Если до моего отъезда N умел казаться жестким и недоступным, то сейчас он стал совсем другим: трогательным и наивным. Этот контраст сводил меня с ума. N смотрел на меня восторженно и вопросительно, обращался трепетно и нежно, словно боялся спугнуть. Сколько бы часов мы ни проводили вместе, гуляя по паркам, нам было мало.
И тогда мы решили уехать. Туда, где сможем быть вместе сутки напролет. Мы поехали на дачу к моей бабушке.
Наш роман стремительно набирал скорость.
Мы собрали вещи, сели на электричку и через час были в Подмосковье. В магазине у станции купили бутылку вина и пошли к дому.

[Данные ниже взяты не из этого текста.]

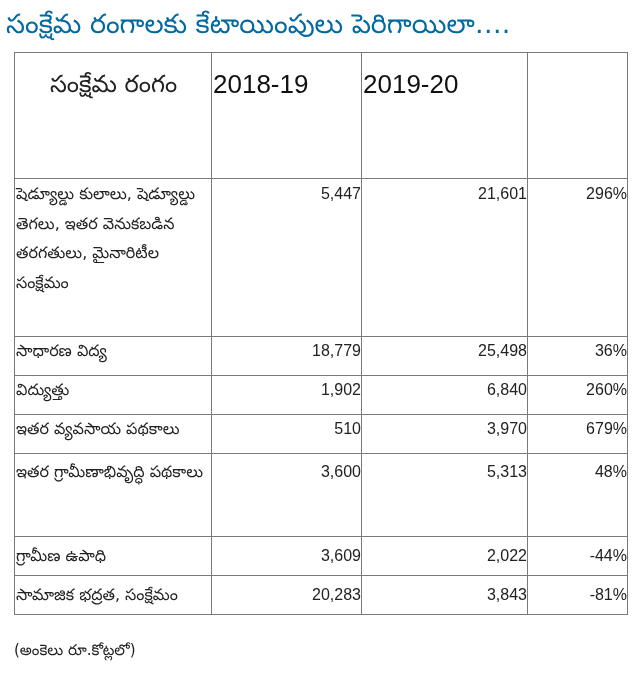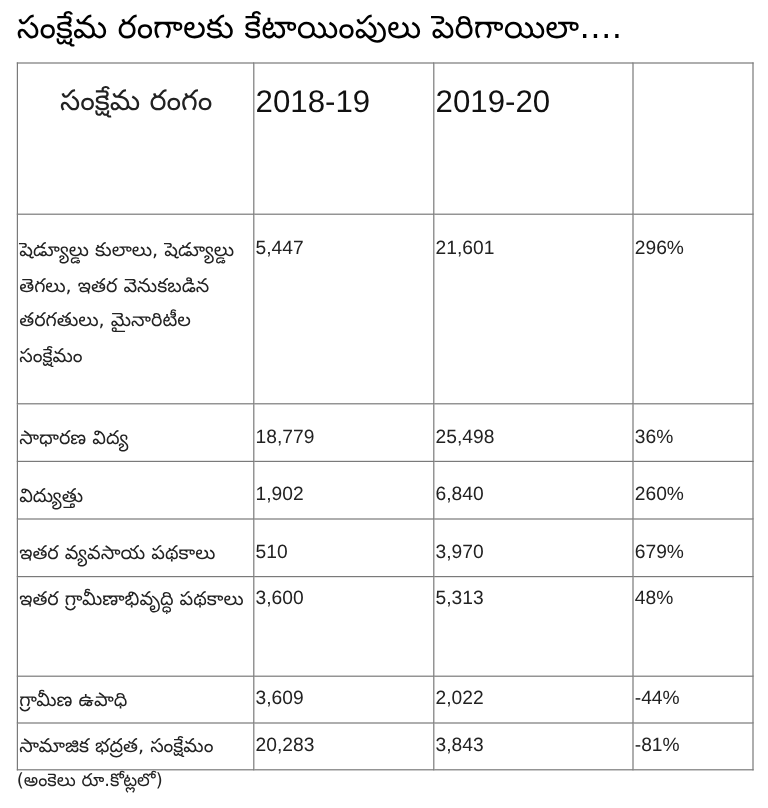"సంక్షేమ రంగాలకు కేటాయింపులు పెరిగాయిలా…." .title { color: #000000 -> #0369a1; left: 14px -> 6px }
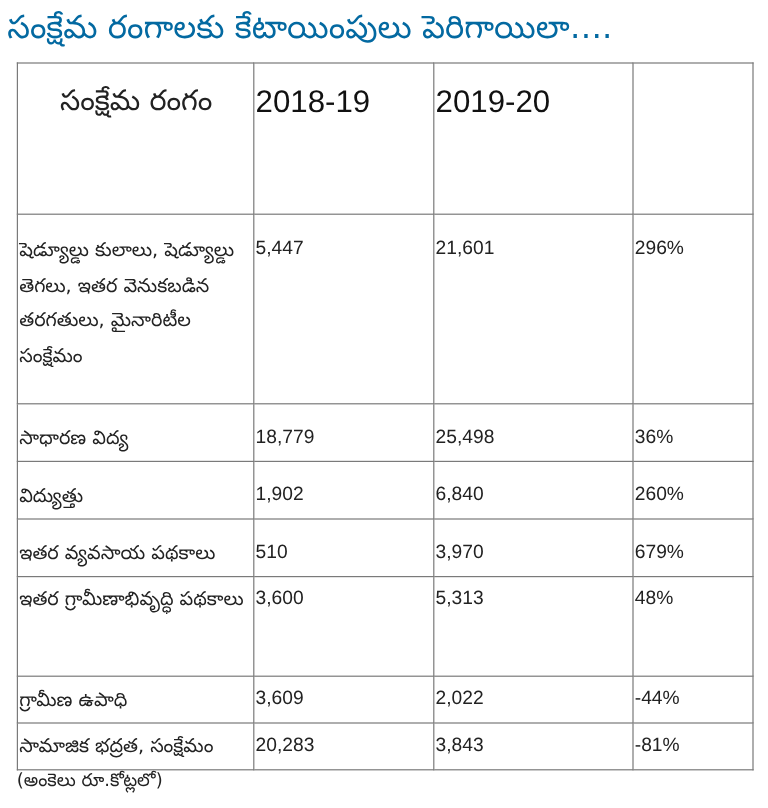"షెడ్యూల్డు కులాలు, షెడ్యూల్డు తెగలు, ఇతర" tr.body td { padding-top: 14px -> 0 }
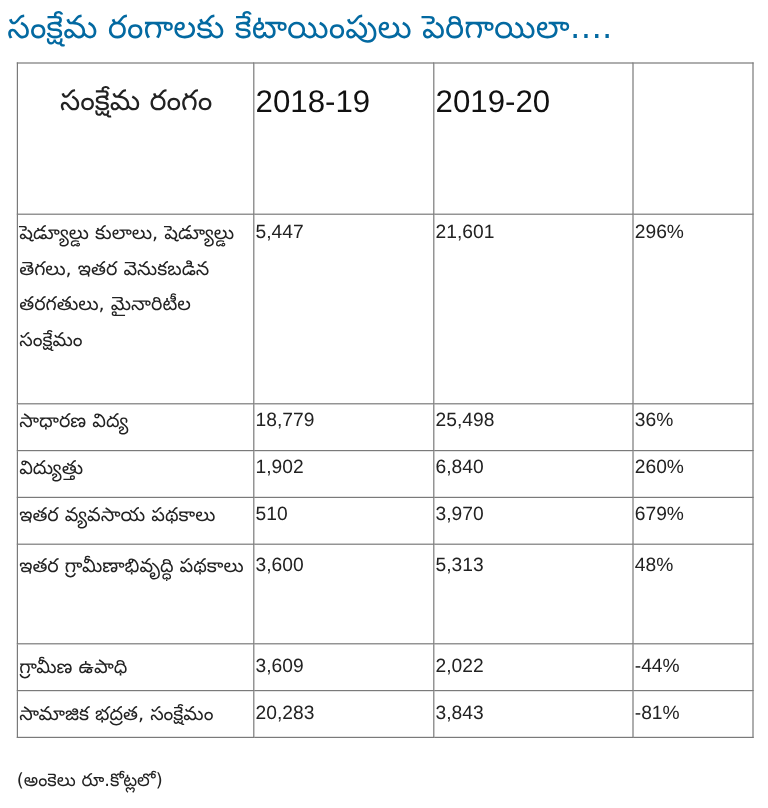"5,447" td.num { text-align: none -> right }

Путь до места лежал вдоль рельсов. Душный летний воздух пах железной дорогой, мелкие мошки то и дело залетали в глаза и нос, провода потрескивали. Мою маленькую руку крепко сжимала большая теплая рука. Мир казался камерным и безопасным.
Вдруг я одернула N и потянула за локоть. Он послушно остановился. Я взяла его за плечи и развернула к себе лицом. Нырнув в его огромные голубые глазищи, я замерла. Мне нужно было смотреть и смотреть, не шелохнувшись, долго, минуту за минутой. N наклонился ко мне для поцелуя, но я отстранила его.
– Почему ты так смотришь на меня? – спросил он.
– Изучаю.
– Ты что-то поняла?
– Да. Я поняла, что ты дядечка.
N улыбнулся:
– Хорошо. Я твой дядечка.
С тех пор я называла его так.
Дядечка.
Наша поездка на дачу была омрачена тем, что в первый же вечер я отравилась вином, купленным на станции. N видел меня не в лучшем виде – слабой и беспомощной. Мне было неловко. Я даже просила его уехать, но он не хотел об этом слышать и оставался рядом.
Я приходила в себя, много лежала. Постепенно шла на поправку и стала выходить из дома, гуляя по саду. Пока я болела, N успел расположить к себе мою бабушку, выполняя ее дачные поручения.
Сначала бабушка отнеслась к N настороженно, но теперь души в нем не чаяла. Он покорил ее трогательной заботой обо мне и безотказностью в исполнении просьб.
Вечером мы закрывались на чердаке. Это было место наших тайн. Мы лежали на старой двуспальной кровати и молчали. Сердца ликовали от близости и нежности, существовавшей между нами. Его волосы пропахли дымом и костром, я любила зарыться в них и вдыхать этот летний запах вперемешку с фруктовым шампунем.
Странно, но мы почти не называли друг друга по имени. Он называл меня малышкой. Я его дядечкой. Однажды он встревоженно сел на кровати, опустил голову и закрыл лицо руками.
– Что с тобой, дядечка?..
N молчал. Я села рядом, осторожно отняла руки от лица… И увидела, что он тихо плачет. Мне стало невыносимо тоскливо. Я не могла спокойно смотреть на это и закричала:
– Дядечка, не молчи! Ты пугаешь меня! Скажи, что случилось?
N прижал меня к себе. А потом целовал мои руки, смотрел как-то странно, будто испуганно. Я не понимала… Он хотел что-то сказать, но не мог. Начинал, но прерывался и снова целовал. Это было похоже на приступ.